Rule 8.03, consistent with prior law on the subject, sets forth a number of defenses to actions, facts of which must be affirmatively stated “in short and plain terms.” These include any matter “constituting an avoidance or affirmative defense.” The rule then expressly states:
“When a party has mistakenly designated a defense as a counterclaim or a counterclaim as a defense, the court, if justice so requires, shall treat the pleading as if there had been a proper designation.”
In our opinion, the answer filed in this case clearly and specifically denied service of process and challenged the validity of the judgment for that reason. Of course it should have been denominated as a counterclaim; but at a minimum, it constituted, as did the petition for adoption in Magevney v. Karsch, supra,
“... a defective statement of a good cause, rather than a petition which states no cause at all.” 167 Tenn. at 46, 65 S.W.2d 562.
In our opinion the motion for judgment' on the pleadings should have been overruled. It probably would not have been sustained under prior chancery practice.2 *888Clearly it was not well taken under present rules of civil procedure.3
The judgments of the courts below are reversed and the cause is remanded for further proceedings consistent herewith. Costs incident to the appeal are taxed to appellee. All other costs will abide the judgment of the trial court.
FONES, COOPER, BROCK and DRO-WOTA, JJ., concur.. For form and content of suits to set aside decrees under prior practice, see Gibson’s Suits in Chancery §§ 220, 936 (5th ed., A. Crown-over, Jr. 1955).
. Appellee sought judgment on the pleadings as filed. Under prior practice this motion would have been to “set the cause for hearing on bill and answer.” When that occurred, “every matter set up in the answer, whether responsive to the bill or purely in avoidance, must be taken as true.” Gibson's Suits in Chancery, §§ 446-447 (5th ed. A. Crownover, Jr. 1955) (emphasis added). This would have included the fact that no process was served upon the defending party in the case where judgment was rendered against her. Under those circumstances, judgment upon bill and answer against the defendant would not have been appropriate.
. The Court of Appeals in the present case stated that while rules of pleading in this state “have been greatly liberalized,” they do not “permit a party to obtain affirmative relief where none is sought . . . . ”

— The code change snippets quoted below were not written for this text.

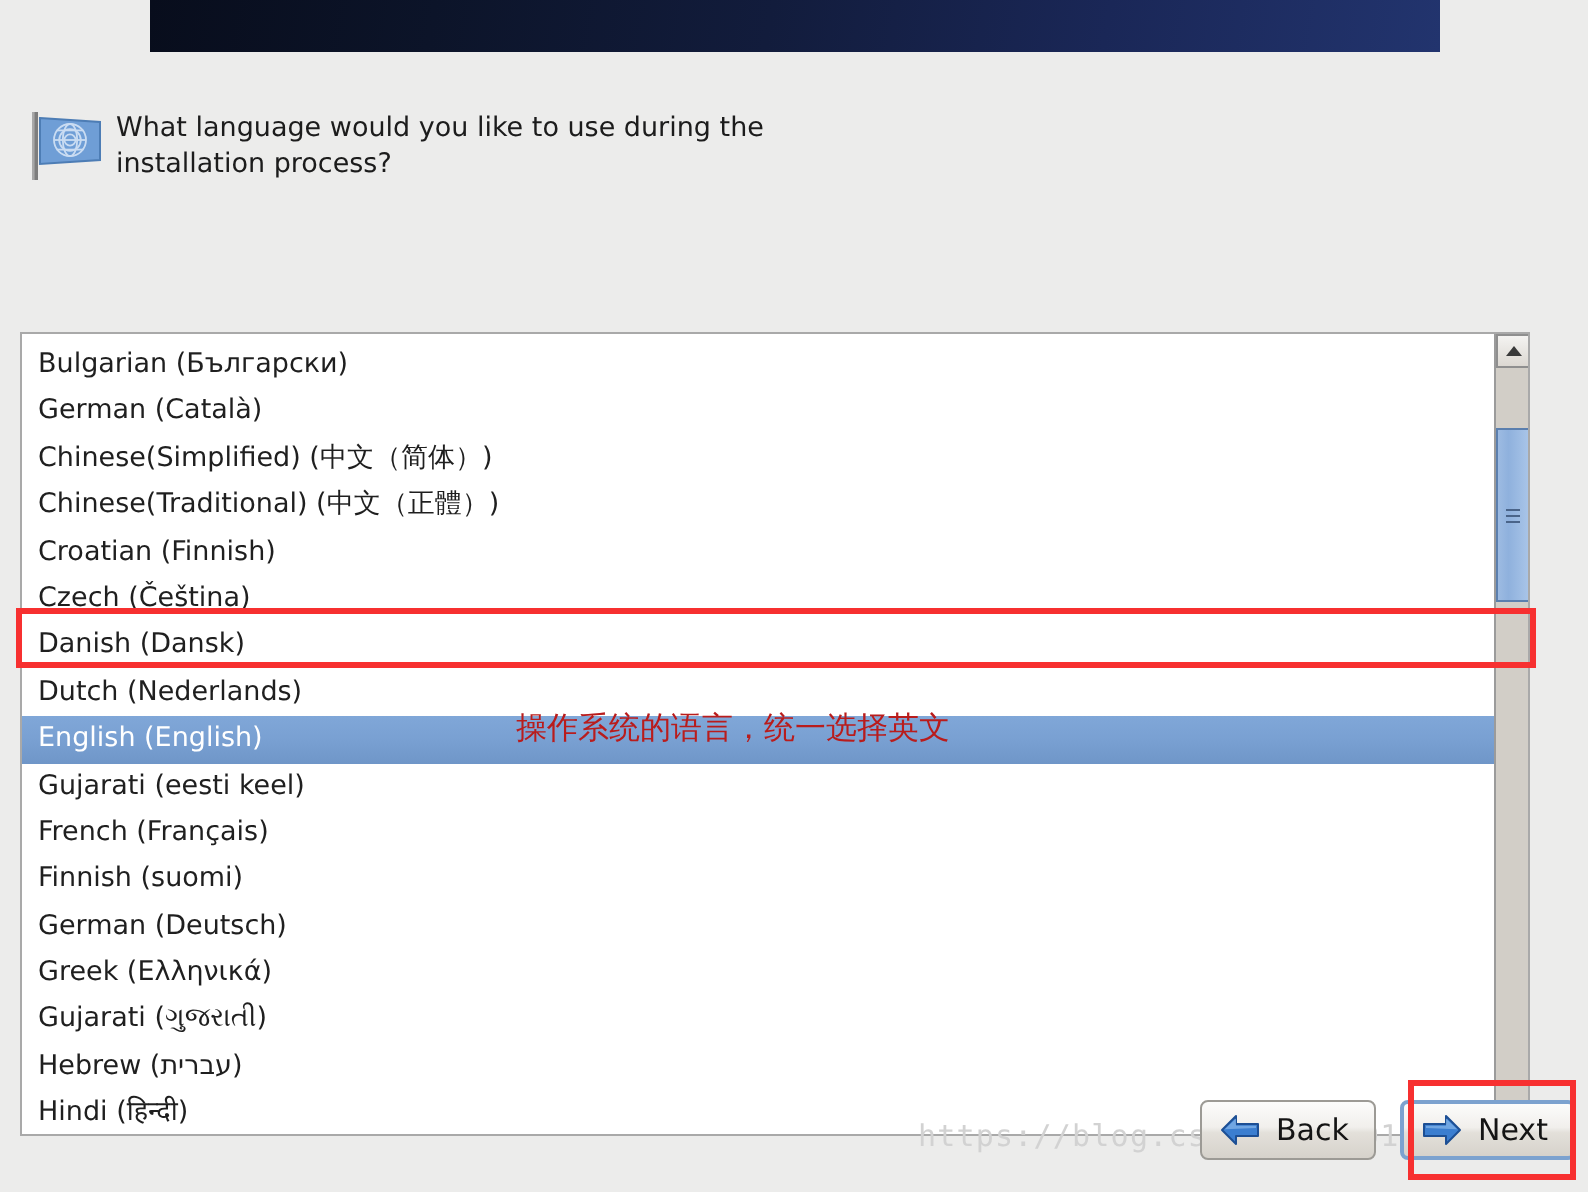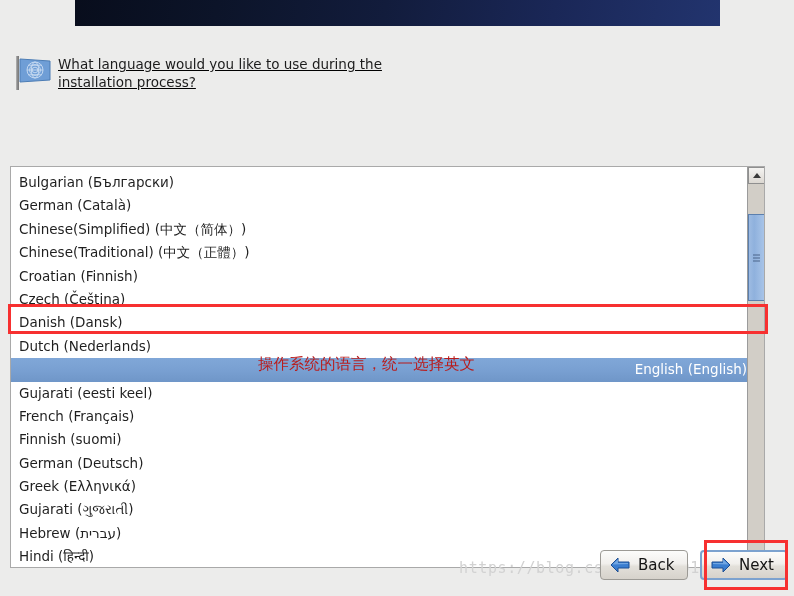--- a/index.html
+++ b/index.html
@@ -26,21 +26,20 @@
   }
 
   
   .header {
     position: absolute;
     left: 10px;
     top: 50px;
     width: 420px;
     display: flex;
     align-items: flex-start;
-    text-decoration: underline;
   }
   .flag-icon {
     width: 44px;
     height: 44px;
     flex: 0 0 44px;
     position: relative;
   }
   .header-text {
     font-size: 13.5px;
     line-height: 18px;
@@ -72,21 +71,20 @@
     height: 23.4px;
     line-height: 23.4px;
     padding-left: 8px;
     font-size: 13.5px;
     color: #1f1f1f;
     white-space: nowrap;
   }
   .list-item.selected {
     background: linear-gradient(180deg, #80a7d8 0%, #79a0d2 50%, #6f96c8 100%);
     color: #ffffff;
-    text-align: right;
   }
 
   
   .scrollbar {
     flex: 0 0 17px;
     width: 17px;
     background: #d4d0c8;
     border-left: 1px solid #9b9b9b;
     position: relative;
     box-sizing: border-box;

At least since the Code of 1858 statutes of this state permitted an answer to “contain a clear and orderly statement of the facts on which a defense is founded” together with a prayer for dismissal or “counter relief.” See T.C.A. § 21-613 (now repealed). In the present case the answer denied that the appellant had ever been served with process and sought dismissal of the action to sell her equity, with costs. It has long been settled in this state that, “Counter relief may be sought in an answer in Chancery.” City of Bristol v. Reed, 218 Tenn. 173, 178, 402 S.W.2d 124 (1966). The omission in the answer of a formal prayer “to annul the judgment,” in our opinion, would not have precluded relief under prior rules any more than under the “greatly liberalized” present system.